Talks, Events, and MusicEarly Friday evening word spread that Alex Grey's talk would be delayed until Saturday, since he and Allyson had been caught in traffic. We were surprised, therefore, when his voice wafted through the trees later on that night, and we saw that he was indeed speaking to the small crowd who apparently hadn't heard about the purported postponement. We missed both James Oroc's talk and Daniel Pinchbeck's talk, due to shuffling time slots. Eventually, we abandoned any attempt to catch specific presentations and just went with the flow of whatever ended up happening. I enjoyed a talk by Erowid friend Jennifer Dumpert related to dreaming, and the complexity of a chart she brought showing various brainwave states during sleep made me chuckle. We also caught a fun workshop by Alicia Danforth regarding what kind of a future the psychedelic community might envision for itself. A panel talk on Sunday night, featuring the physicist Nassim Haramein, as well as the Greys, Pinchbeck, and Oroc, was unfortunately lukewarm, due to the lack of interesting questions from the crowd. Haramein, who is well-loved by the "2012 crowd", struck me as a bit New Agey, and I was surprised when he repeated the urban legend that water spins down drains in opposite directions on different hemispheres of the planet due to the Coriolis effect. This guy is really a physicist, right?
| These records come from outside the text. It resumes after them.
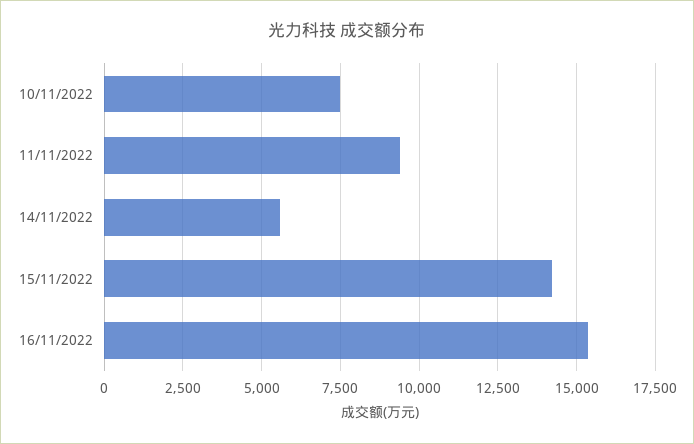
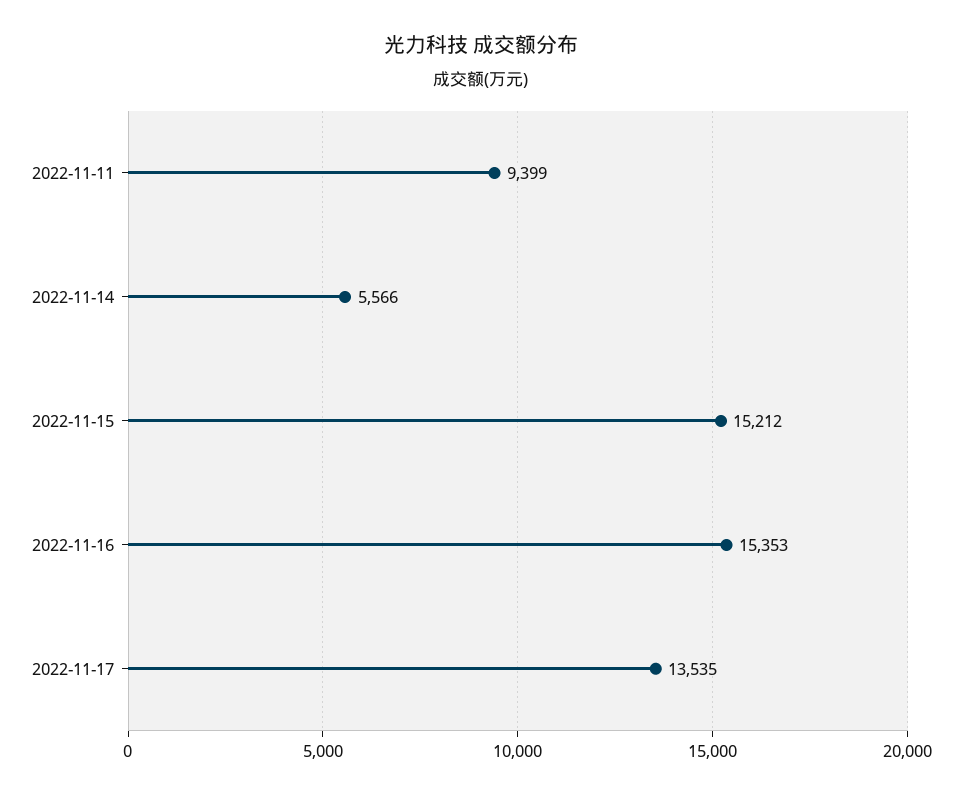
10/11/2022: 7500 -> none
15/11/2022: 14250 -> 15212
2022-11-17: none -> 13535

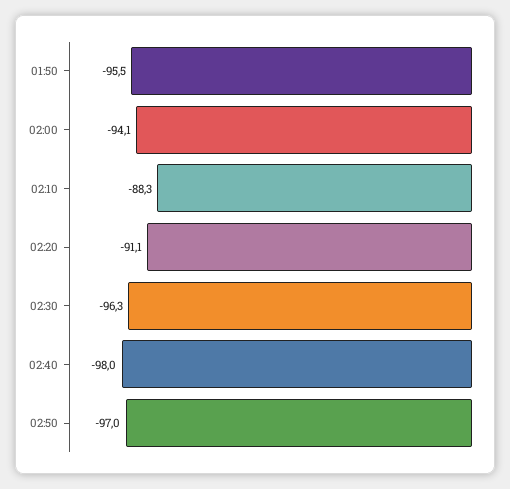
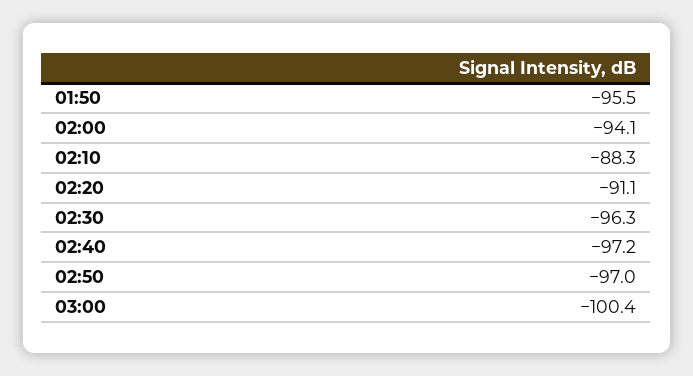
02:40: -98 -> -97.2
03:00: none -> -100.4

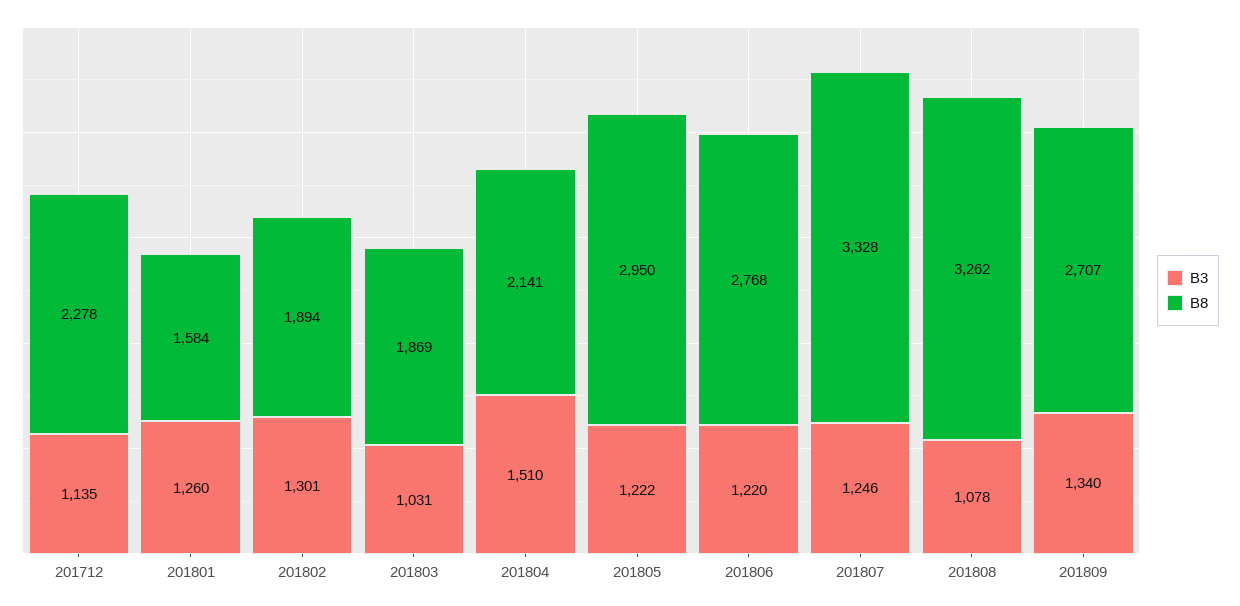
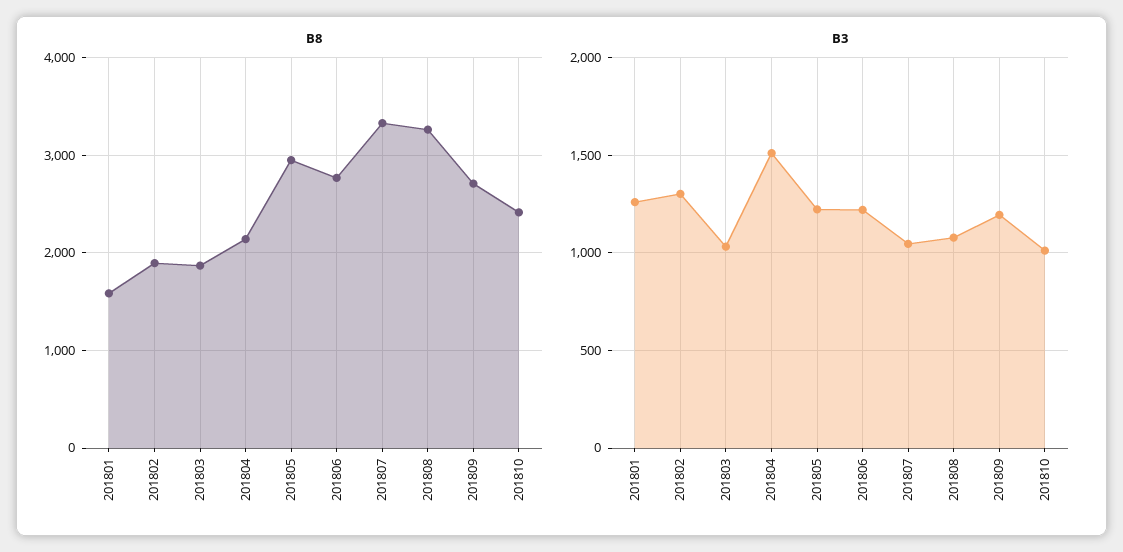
B3, 201712: 1135 -> none
B8, 201712: 2278 -> none
B3, 201807: 1246 -> 1050
B3, 201809: 1340 -> 1200
B8, 201810: none -> 2400
B3, 201810: none -> 1000

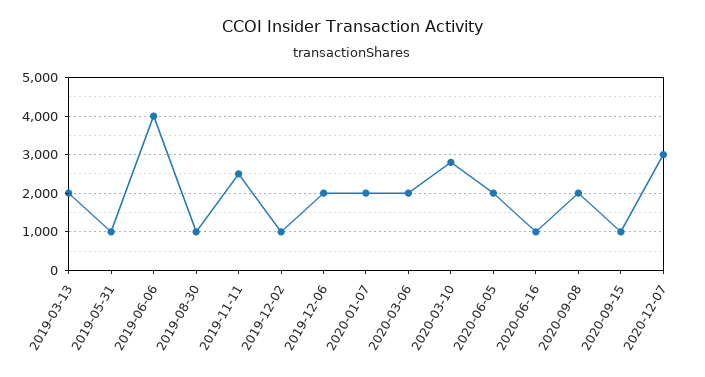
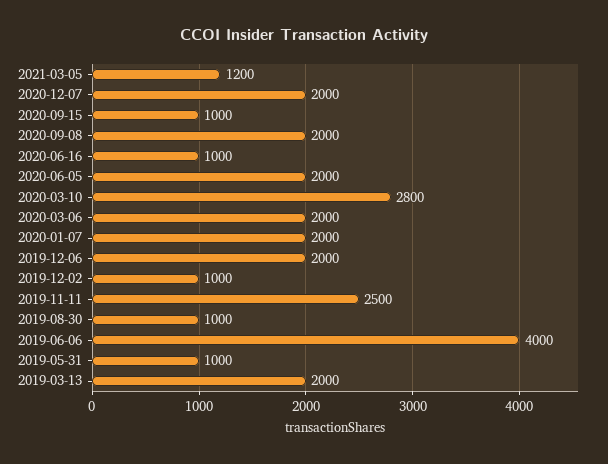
2020-12-07: 3000 -> 2000
2021-03-05: none -> 1200

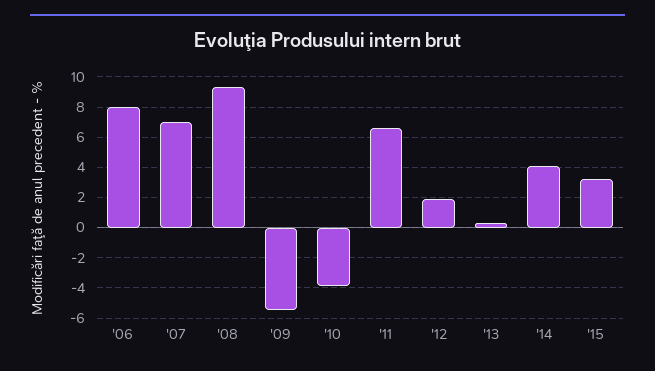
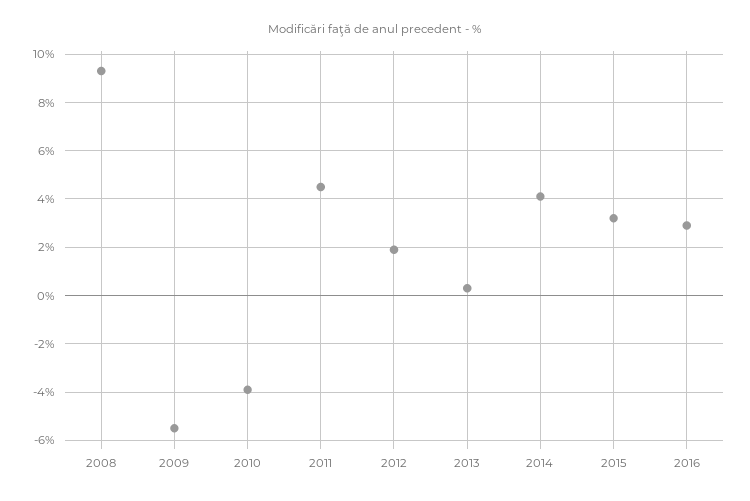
'06: 8 -> none
'07: 7 -> none
'11: 6.5 -> 4.5
2016: none -> 3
After a couple of nights, one of the Erowid volunteers, Insect Surfer Dave, boldly announced that the person running the bass speakers should be shot. The non-stop rumble made sleeping on site difficult; "Worse than any time in my fourteen years attending Burning Man," Dave grumbled. However, overall the producers of Symbiosis deserve credit for pooling a diverse selection of musical acts. While players like Shpongle, Glitch Mob, CocoRosie, and Bassnectar, might be expected, Dave was stoked to catch the old-school 1960s Brazilian psychedelic rock band Os Mutantes, and I was surprised to see Les Claypool on the bill. The last time I saw Les perform was with Primus at The Cattle Club in Sacramento, over a decade ago. Les is still the twisted king of bass guitar, and most of the tunes he played were new to my ears. I looked around a bit for Alex Grey, who had told me that he would be doing live painting during Les' set, but I was unable to find him anywhere--another schedule change, perhaps.
I look forward to the next Symbiosis Gathering, and I want to thank all of our volunteers, as well as Zariat and Kevin for making it possible for Erowid to have a booth at this event.